Sama halnya dengan teori lingkungan, teori pembawaan pun masih berguna dalam zaman modern. Jensen dengan hasil-hasil penelitiannya tahun1969 membangkitkan kembali teori pembawaan (Zanti Arbi, 1988). Jensen menemukan bahwa rata-rata skor tes mental anak-anak kulit putih berbeda 15 macam dengan skor tes mental anak-anak kulit hitam. Dari 15 perbedaan itu hanya tiga atau empat saja yang bertalian dengan perbedaan lingkungan atau kebudayaan, selebihnya dijelaskan oleh perbedaan-perbedaan dalam konstitusi genetik. Hasil penelitian Christopher Jencks dan kawan-kawannya juga mendukung penelitian di atas, yang menyatakan bahwa hubungan antara kesempatan mendapat pendidikan dengan sukses dalam masyarakat Amerika Serikat tidak tinggi atau tidak pasti. Pendidikan hanya memainkan peranan yang marginal dalam mencapai kesamaan, kesempatan, dan mobilitas sosial.

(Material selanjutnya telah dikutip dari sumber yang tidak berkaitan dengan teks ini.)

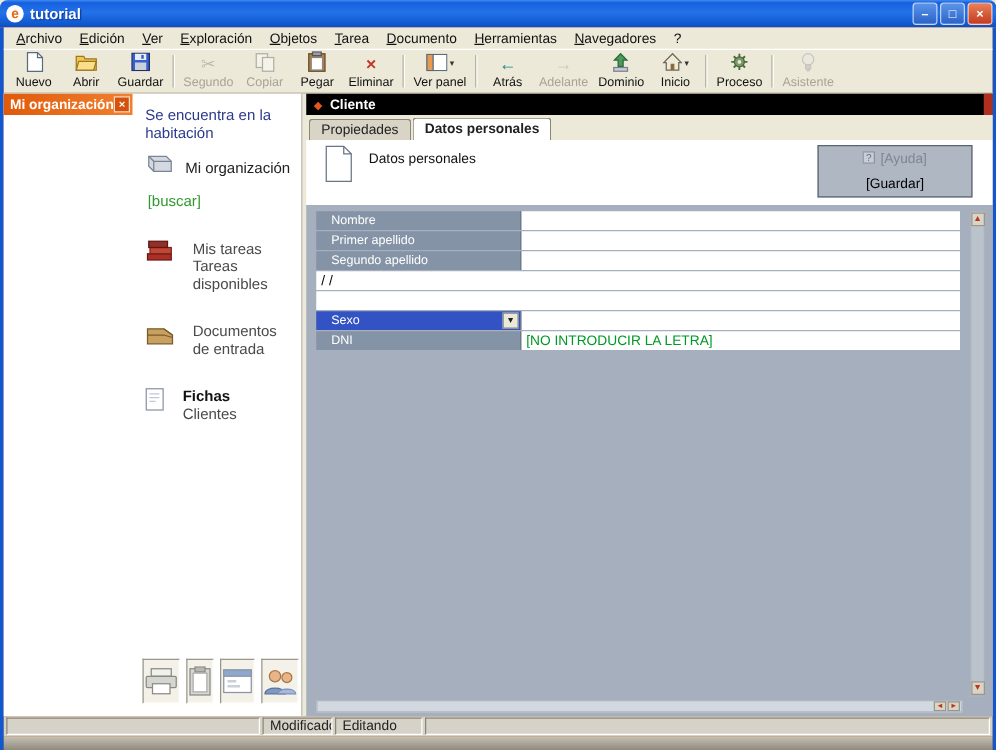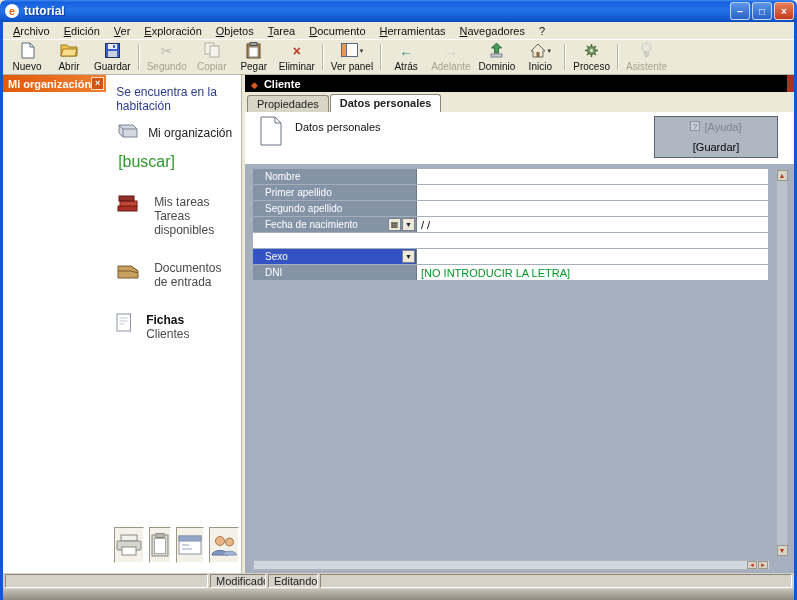--- a/index.html
+++ b/index.html
@@ -49,21 +49,21 @@
     border-right:1px solid #B8B4A6; }
   .sb-header { height:17px; flex:none; background:linear-gradient(90deg,#E05A0A,#F08030); color:#fff;
     font-weight:bold; font-size:11px; display:flex; align-items:center; padding:0 2px 0 5px; }
   .sb-header .t { flex:1; }
   .sb-close { width:13px; height:13px; flex:none; background:#D2520E; border:1px solid #FFDCC4; color:#fff;
     font-size:9px; line-height:11px; text-align:center; font-weight:bold; cursor:default; }
   .sb-body { flex:1; min-height:0; display:flex; flex-direction:column; padding:8px 6px 4px 8px; overflow:hidden; }
   .sb-room { color:#2B3A8C; font-size:12px; margin:2px 0 10px 2px; }
   .sb-org { display:flex; align-items:center; gap:8px; margin-left:2px; }
   .sb-org .lbl { font-size:12px; color:#222; }
-  .sb-buscar { color:#2E9A2E; font-size:16px; margin:10px 0 0 4px; cursor:pointer; width:max-content; }
+  .sb-buscar { color:#2E9A2E; font-size:12px; margin:10px 0 0 4px; cursor:pointer; width:max-content; }
   .sb-item { display:flex; align-items:flex-start; gap:14px; margin:24px 0 0 2px; }
   .sb-tx { font-size:12px; color:#4A4A4A; line-height:14px; }
   .sb-tx .bold { color:#111; font-weight:bold; }
   .sb-tray { margin-top:auto; display:flex; gap:5px; padding:4px 0 6px 0; }
   .tray-cell { width:55px; height:36px; background:#F4F2E8; border:1px solid;
     border-color:#9A968A #FFFFFF #FFFFFF #9A968A; display:flex; align-items:center; justify-content:center; }
 
   
   .main { flex:1; min-width:0; display:flex; flex-direction:column; margin-left:3px; }
   .main-header { height:17px; flex:none; background:#000; color:#fff; display:flex; align-items:center; gap:6px;
@@ -102,21 +102,21 @@
     border:1px solid #AEB6C0; display:flex; justify-content:flex-end; align-items:center; gap:1px; padding-right:1px; }
   .harrow { width:10px; height:8px; background:#D8D4C8; border:1px solid #9A968A; color:#B83818;
     font-size:6px; line-height:6px; text-align:center; }
 
   
   .statusbar { height:16px; flex:none; background:#D6D2C7; display:flex; gap:2px; padding:1px 2px; }
   .sb-cell { border:1px solid; border-color:#8A867A #FFFFFF #FFFFFF #8A867A; font-size:11px; line-height:12px;
     padding:0 5px; color:#222; white-space:nowrap; overflow:hidden; }
   .sb-cell-0 { width:203px; }
   .sb-cell-1 { width:56px; }
-  .sb-cell-2 { width:50px; }
+  .sb-cell-2 { width:70px; }
   .sb-cell-3 { flex:1; }
   .bottom-edge { height:11px; flex:none; background:linear-gradient(180deg,#C6C2B6,#8E8A7E); }
 </style>
 </head>
 <body>
 
 <div class="window">
 
   <div class="titlebar">
     <span class="app-icon">e</span>
@@ -398,31 +398,20 @@
                 </div>
                 <div class="fval"></div>
               </div>
               <div class="frow">
                 <div class="flabel">
                   <span>Segundo apellido</span>
                 </div>
                 <div class="fval"></div>
               </div>
               <div class="frow">
-                <div class="flabel">
-                  <span>Fecha de nacimiento</span>
-                  <span class="lbtns">
-                    <span class="lbtn">
-                      <span style="font-size:8px;line-height:1">▦</span>
-                    </span>
-                    <span class="lbtn">
-                      <span style="font-size:7px;line-height:1">▼</span>
-                    </span>
-                  </span>
-                </div>
                 <div class="fval">/ /</div>
               </div>
               <div class="frow">
                 <div class="fval"></div>
               </div>
               <div class="frow">
                 <div class="flabel selected">
                   <span>Sexo</span>
                   <span class="lbtns">
                     <span class="lbtn">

Dari uraian tersebut tampak bahwa ilmu, termasuk ilmu pendidikan, lahir dari filsafat umum. Namun ada konsep lain yang menyatakan bahwa ilmu lahir dari filsafat umum melalui perantara, yaitu filsafat ilmu-ilmu itu sendiri. Dalam hal ini kelahiran ilmu ekonomi akan dibantu oleh filsafat ekonomi, kelahiran IPA dibantu oleh filsafat IPA, kelahiran ilmu pendidikan dibantu oleh filsafat pendidikan, dan sebagainya.
Sikun Pribadi (ISPI, 1989) menggambarkan hubungan filsafat, filsafat pendidikan, ilmu pendidikan, ilmu pendidikan praktis, perubahan pendidik, pengalaman pendidik, dan keyakinan pendidik, sebagai berikut:
  • Filsafat atau filsafat umum atau filsafat negara menjadi sumber segala kegiatan manusia atau mewarnai semua aktivitas warga negara suatu bangsa.
  • Filsafat pendidikan dijabarkan dari filsafat, artinya filsafat pendidikan tidak boleh bertentangan dengan filsafat.
  • Selanjutnya ilmu pedidikan (yang bersifat teoritis) ada diurutan ketiga, sebab ia dijabarkan dari filsafat pendidikan. Di sinilah teori-teori pendidikan dirumuskan.
  • Ilmu pendidikan praktis merupakan konsep-konsep pelaksanaan teori-teori pendidikan di atas. Jadi ini dijabarkan dari teori-teori pendidikan.
  • Pada langkah berikutnya adalah perbuatan mendidik, yaitu tindakan-tindakan nyata dalam menerapkan teori pendidikan praktis.
  • Sebagai akibat dari perbuatan mendidik, akan mendapatkan pengalaman tentang mendidik. Sudah tentu pengalaman ini didapatkan di lapangan.
  • Pengalaman ini memberi umpan balik kepada teori pendidikan yang terdapat dalam ilmu pendidikan, yang memanfaatkannya untuk kemungkinan merevisi teori semula.
  • Sebagai akibat dari revisi tadi, sangat mungkin ilmu pendidikan memberi umpan balik kepada filsafat pendidikan, dan kemungkinan merevisi konsep-konsepnya.
  • Ilmu pendidikan juga mengadakan kontak hubungan dengan pengalaman-pengalaman mendidik, untuk selalu mengingatkan diri agar tidak menyimpang dari teori-teori mendidik.
  • Sementara itu perbuatan-perbuatan mendidik bisa menimbulkan keyakinan tersendiri tentang pendidikan. Suatu keyakinan yang belum tampak pada filsafat, filsafat pendidikan, maupun pada ilmu pendidikan. Keyakinan ini memberi bahan baru kepada filsafat, untuk dipikirkan kembali dan dimasukkan ke dalam filsafat. 
Referensi :
Made Pidarta. 2013. Landasan Kependidikan. Jakarta: Asdi Mahasatya.